■ **Task to carry out**: An exact reproduction of the records is required, with all images left out.

Saved entries:
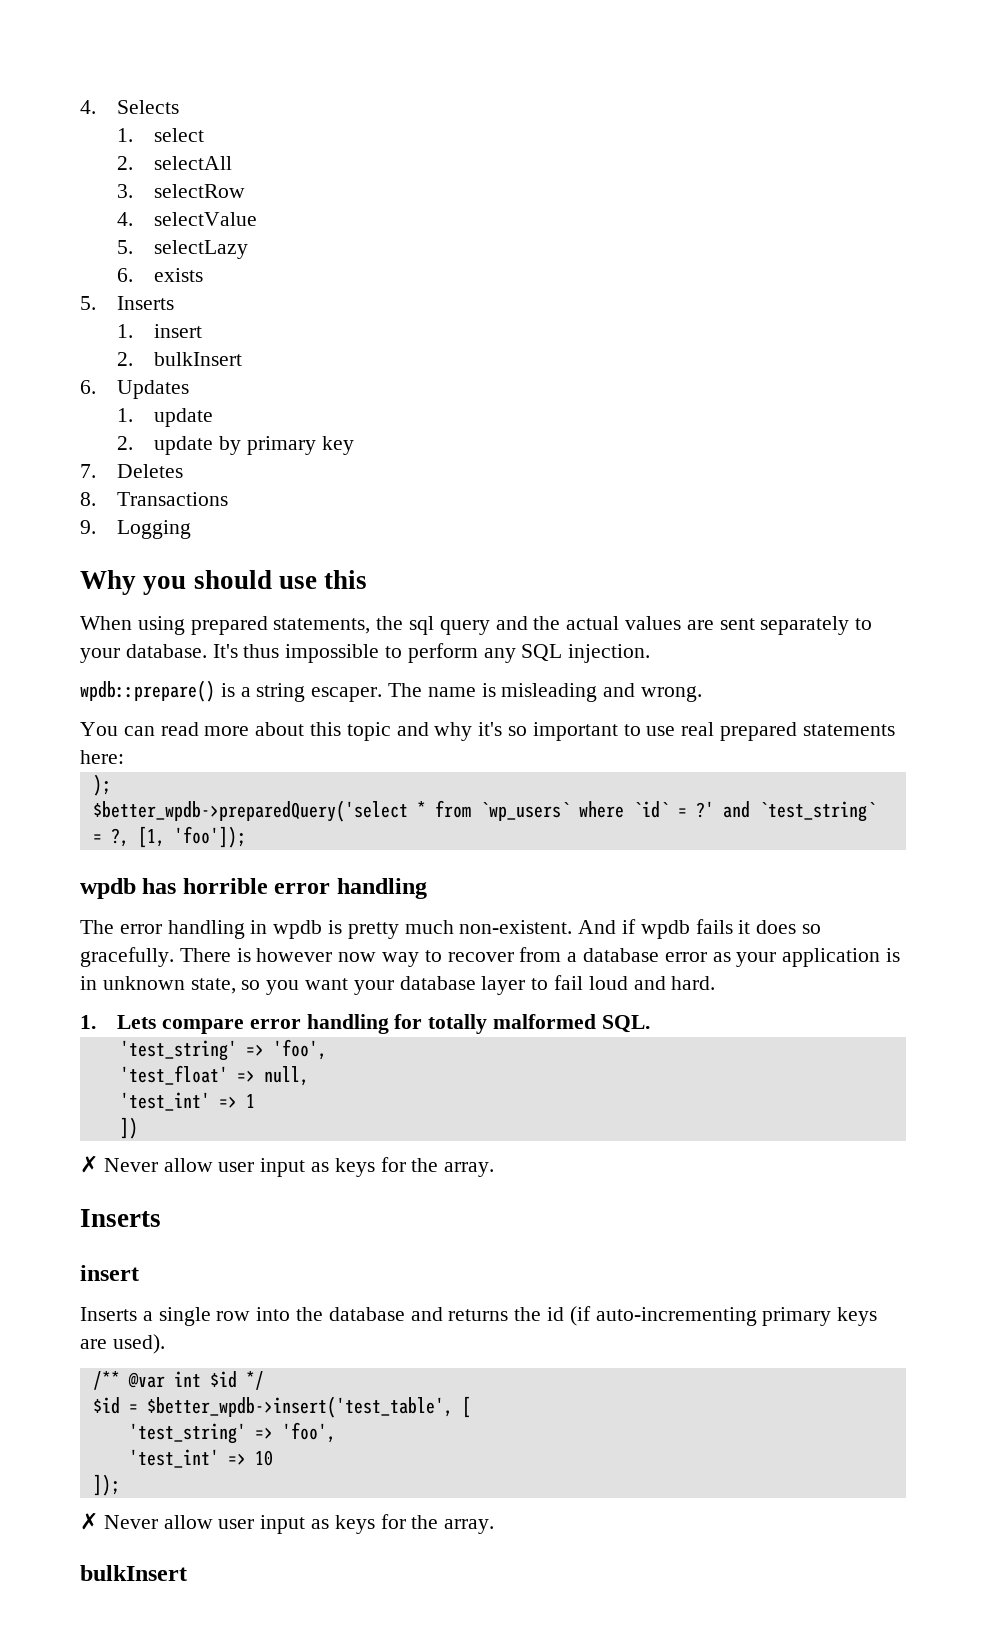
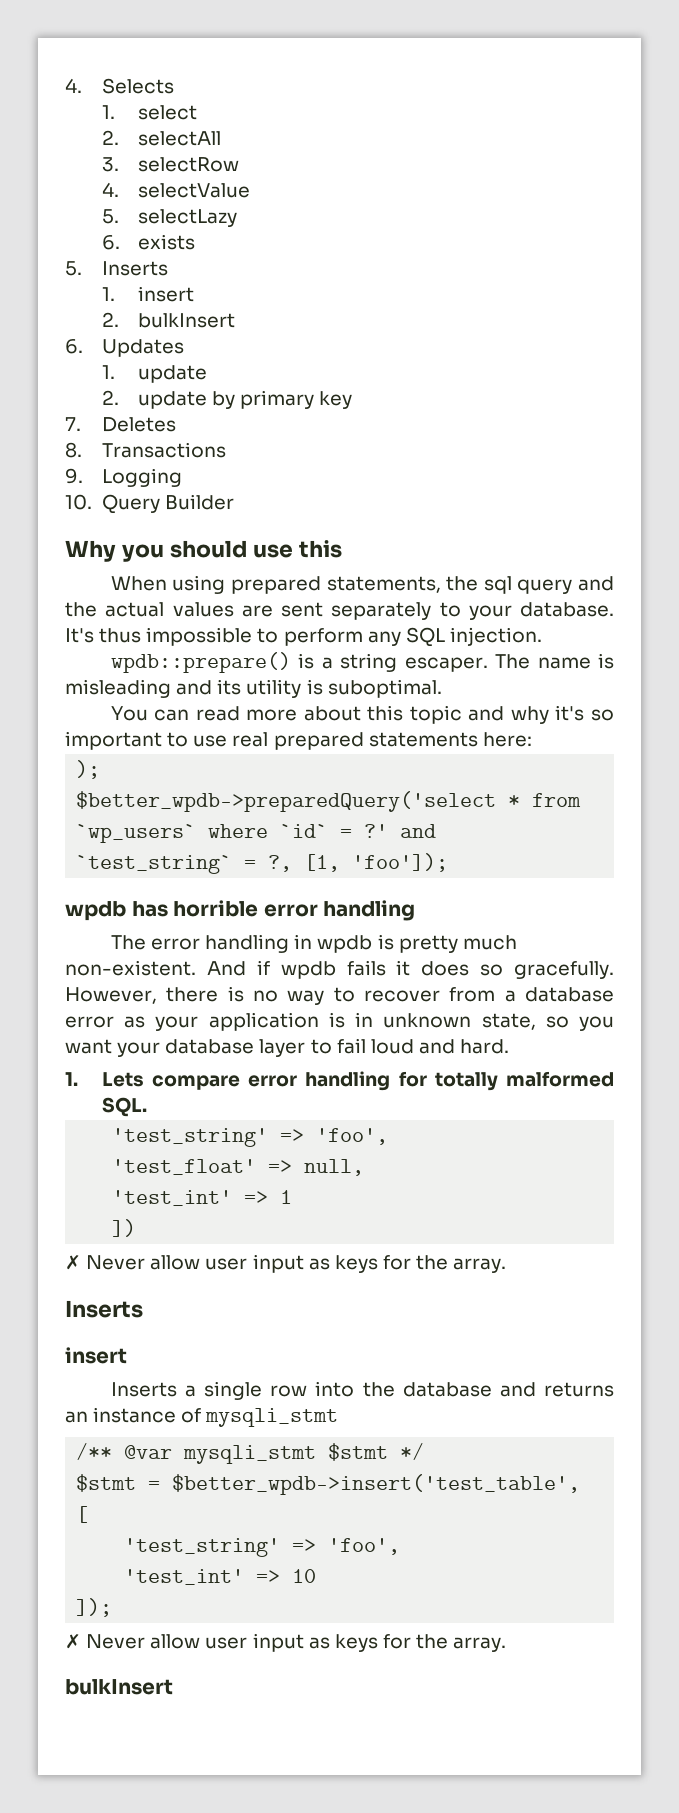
(192, 529) none -> [65,494,234,514] // 10. Query Builder
[641,686,703,702] wrong. -> [217,679,442,698] its utility is suboptimal.
[179,948,377,962] There is however now -> [65,986,278,1004] However, there is no
[514,1306,878,1326] [80,1334,165,1354] the id (if auto-incrementing primary keys are used). -> [65,1407,339,1427] an instance of mysqli_stmt
[173,1371,237,1388] int $id -> [183,1443,389,1464] mysqli_stmt $stmt
[92,1397,120,1414] $id -> [76,1474,137,1492] $stmt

■ **Result**:
(192, 529) none -> [65,494,234,514] // 10. Query Builder
[641,686,703,702] wrong. -> [217,679,442,698] its utility is suboptimal.
[179,948,377,962] There is however now -> [65,986,278,1004] However, there is no
[514,1306,878,1326] [80,1334,165,1354] the id (if auto-incrementing primary keys are used). -> [65,1407,339,1427] an instance of mysqli_stmt
[173,1371,237,1388] int $id -> [183,1443,389,1464] mysqli_stmt $stmt
[92,1397,120,1414] $id -> [76,1474,137,1492] $stmt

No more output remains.